## Task prompt
Return the following data exactly, with all pictures left out.
**********
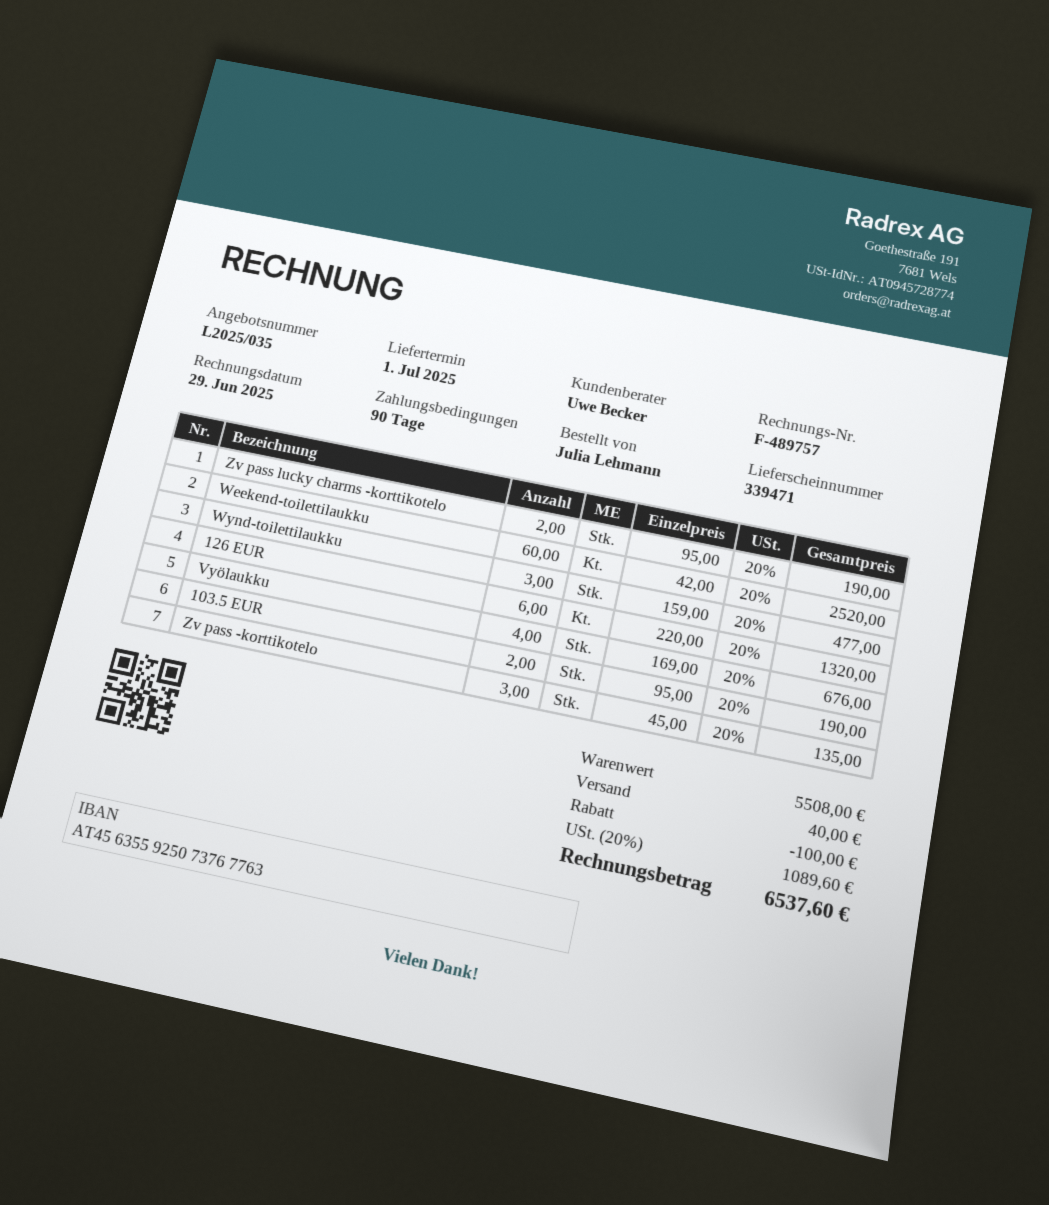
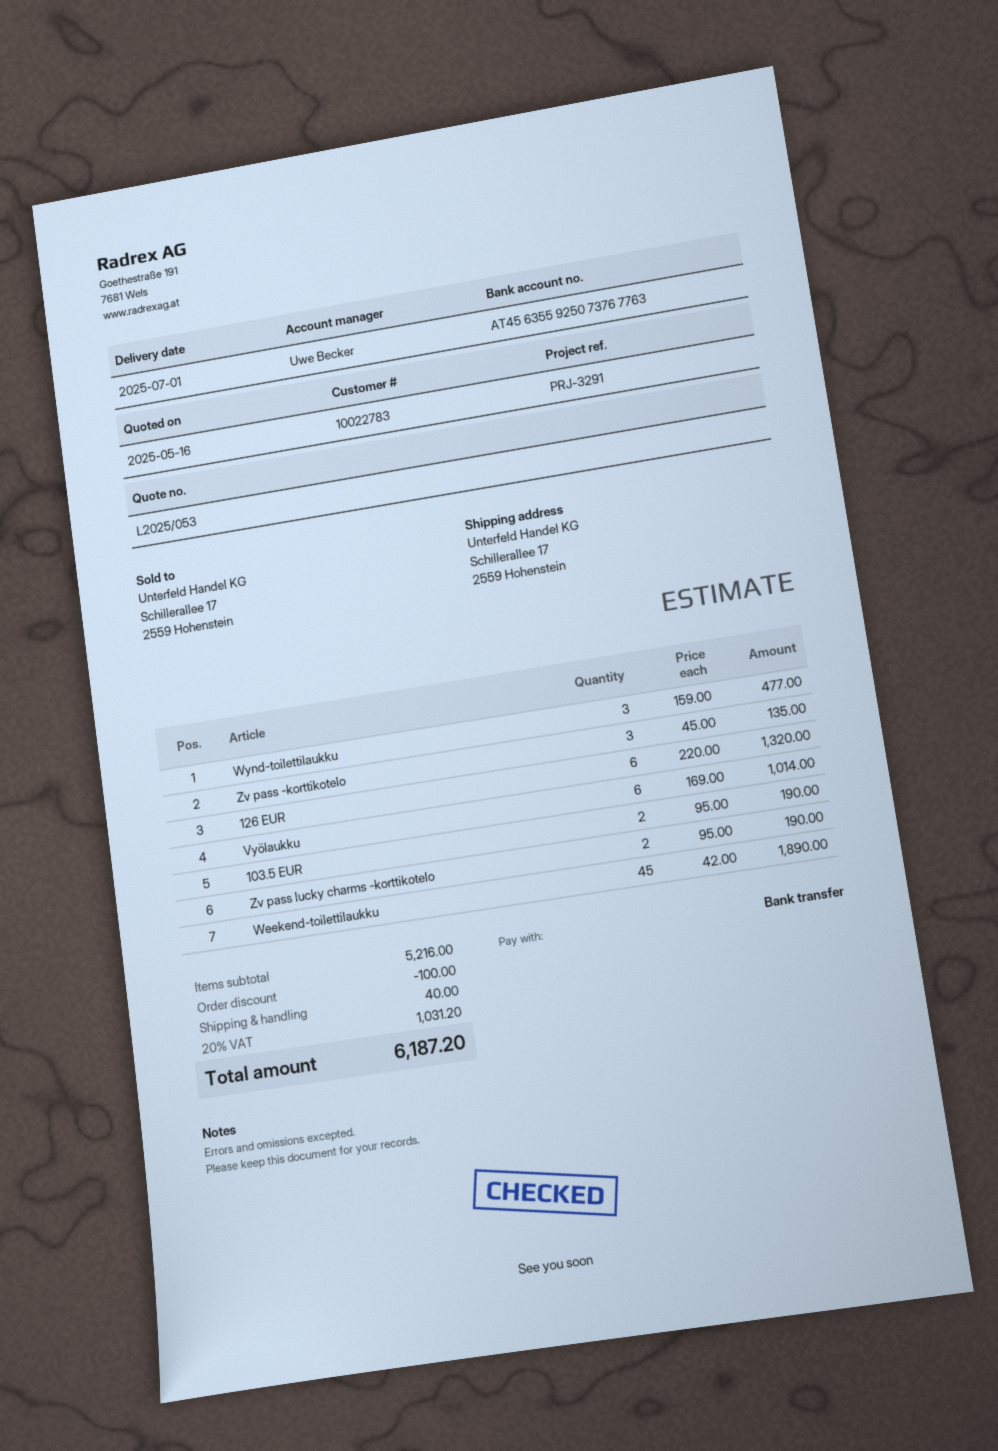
quote number: L2025/035 -> L2025/053
Weekend-toilettilaukku: 60 x 42.00 = 2520.00 -> 45 x 42.00 = 1890.00
Vyölaukku: 4 x 169.00 = 676.00 -> 6 x 169.00 = 1014.00
subtotal: 5508.00 -> 5216.00
tax: 20% = 1089.60 -> 20% = 1031.20
total: 6537.60 -> 6187.20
**********
## Answer section
quote number: L2025/035 -> L2025/053
Weekend-toilettilaukku: 60 x 42.00 = 2520.00 -> 45 x 42.00 = 1890.00
Vyölaukku: 4 x 169.00 = 676.00 -> 6 x 169.00 = 1014.00
subtotal: 5508.00 -> 5216.00
tax: 20% = 1089.60 -> 20% = 1031.20
total: 6537.60 -> 6187.20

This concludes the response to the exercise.